LARPers create fantasy stories, community

By: Alyssa Ochss | St. Clair Shores Sentinel | Published April 2, 2024

 Alicia Secord gets ready to LARP with the Central Action Roleplay Society.

Alicia Secord gets ready to LARP with the Central Action Roleplay Society.

Photo provided by Alicia Secord


ST. CLAIR SHORES — Creating characters and acting out stories are just parts of what makes live action role-playing so fun for these players. The sense of community and belonging makes it ten times better.

Live action role-playing, also called LARPing, is a fantasy-based game played by multiple participants in a live action format and together they create a story. Alicia Secord, a LARPer from St. Clair Shores, said it’s kind of like Dungeons & Dragons, a dice-based tabletop fantasy adventure game, but in real life.

“You dress up as a character, your own invented character within the rules of the game and then you dress up as that character,” Secord said. “You go out to wherever the game is being played, and you role-play and participate in mock combat.”

They engage in boffer combat which uses foam weapons such as swords, arrows and lances as well as tennis balls or packets filled with bird feed used to replicate magic.

“We’ll yell an incantation and then throw a packet and that is a spell being thrown at somebody,” Secord said.

Some of the LARPs Secord participates in are called “lightest touch.”

“You’re expecting to not hit as hard as you can,” Secord said. “Explicitly so that you’re not hurting people. You don’t need to wear armor. If you don’t wear armor, you’re not going to get hurt.”

Secord is a part of several different LARPing groups. She said the main character she plays is a part of Knights and Nobles and Rogues, played in Milan, Michigan. She also said each LARPing group has different rule sets.

“Those rules go through revisions every couple of years to update them and make the game balanced between different types of characters,” Secord said.

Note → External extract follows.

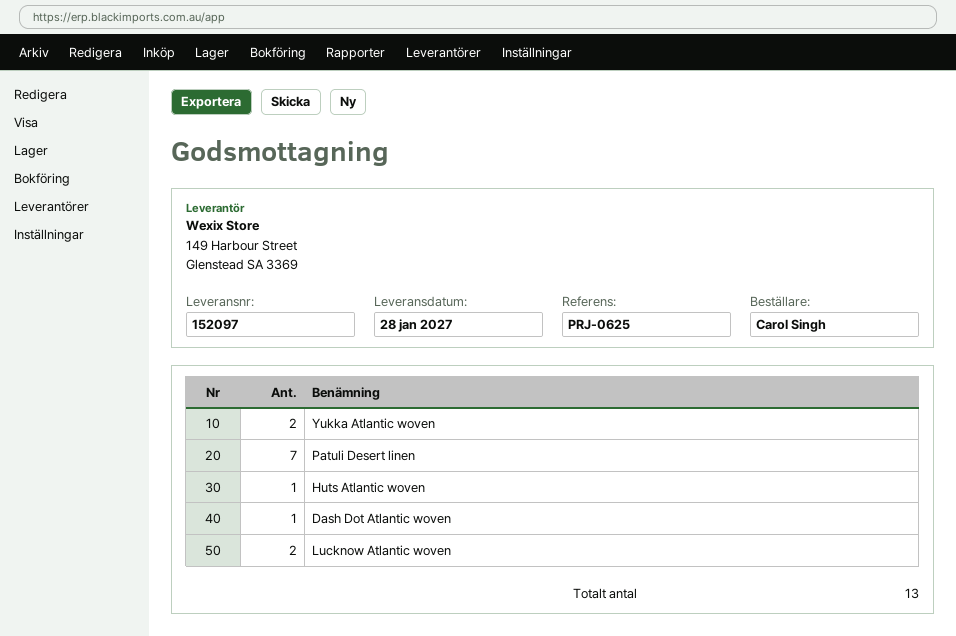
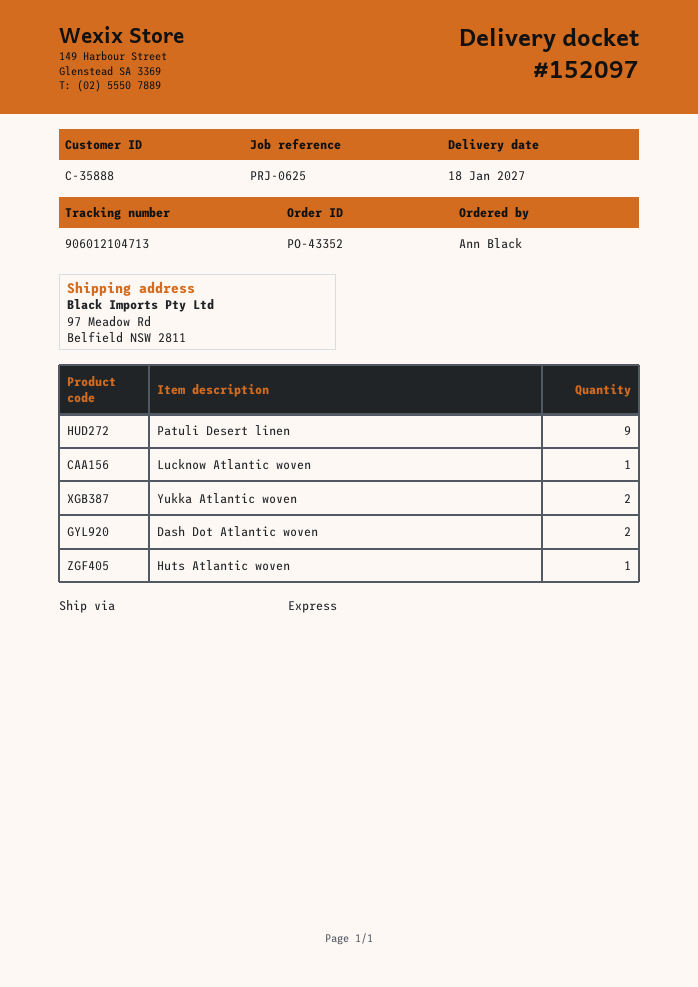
delivery date: 2027-01-28 -> 2027-01-18
ordered by: Carol Singh -> Ann Black
Patuli Desert linen: 7 -> 9
Dash Dot Atlantic woven: 1 -> 2
Lucknow Atlantic woven: 2 -> 1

There are various committees pertaining to safety and other elements of the games. Secord also said there are people who check weapons at every game to make sure they are as safe as possible.

There are four different classes of characters, Secord said, and those are fighter, rogue, mage and cleric.

“The class that you choose and the race or lineage of person that you choose to be determines what skills you can play with as well as, like, how many experience points it costs to build that character,” Secord said.

Her character in K.A.N.A.R. is a human rogue, and that character gets access to sneaking skills at a lower experience point cost, Secord said. She chose a rogue class so she could utilize a crafting skill at lower experience points. She crafts books, scrolls and other things for the game.

Secord started LARPing in K.A.N.A.R. around her 30th birthday in March of 2019. After that, Secord said, they played every month until the pandemic shifted the LARPs to an online format. They went back in person in June 2021.

“I continued to play nearly every game until November of ’22, and then I started branching out into other games,” Secord said.

Andrew Chipotle, a LARPer from Pontiac, said he’s always been interested in fantasy fiction. When he was in high school, he was interested in D&D and as he got older, LARP became more accessible to him. He has been LARPing for 13 to 14 years, and he is also a part of the K.A.N.A.R. LARP.

“When I was still living in my hometown as a high schooler, I encountered it in my local park,” Chipotle said. “And then as I grew up and went to college, there was a group that would meet there and now as a(n) adult with a grown-up job and stuff, I still find the time on weekends to go out and meet with our group and play our game.”

Chipotle makes his own costumes, but he said it’s not a necessity in LARP.

“It’s just something I like to do because it’s how I’m able to convey the character that I want to,” Chipotle said. “It’s easier for me to just make something then it is for me to go looking for something or have somebody else make it for me.”

Costuming for LARP was a relatively small jump due to his past experience making costumes for cosplay.

Both Secord and Chipotle said LARP characters can be brought to life in other forms of media such as D&D with a few tweaks in skills. Chipotle has been playing one character since he was in high school, but he does know people who have multiple different characters.

“I know people who make different characters when they go to, say, like a travel LARP, like they’re going to one that’s not their usual LARP, and they make a whole new character for it,” Chipotle said. “And that’s cool, too. You are not limited to just one character.”

Chipotle said the people he meets and the community keeps him coming back to LARP.

“It’s sort of this place where there’s a convening of a lot of people who don’t get along great in normal society and they get to go be around a bunch of other people who are like them and that really helps them bring them out of their shell and be who they really are,” Chipotle said.

He added the lifting mentality is good for those who need it.

Chipotle said those who are interested in LARPing should try it to see how well it fits for them.

“There’s a lot of stigma and stuff attached to it,” Chipotle said. “But none of that stuff really matters if you have fun doing it.”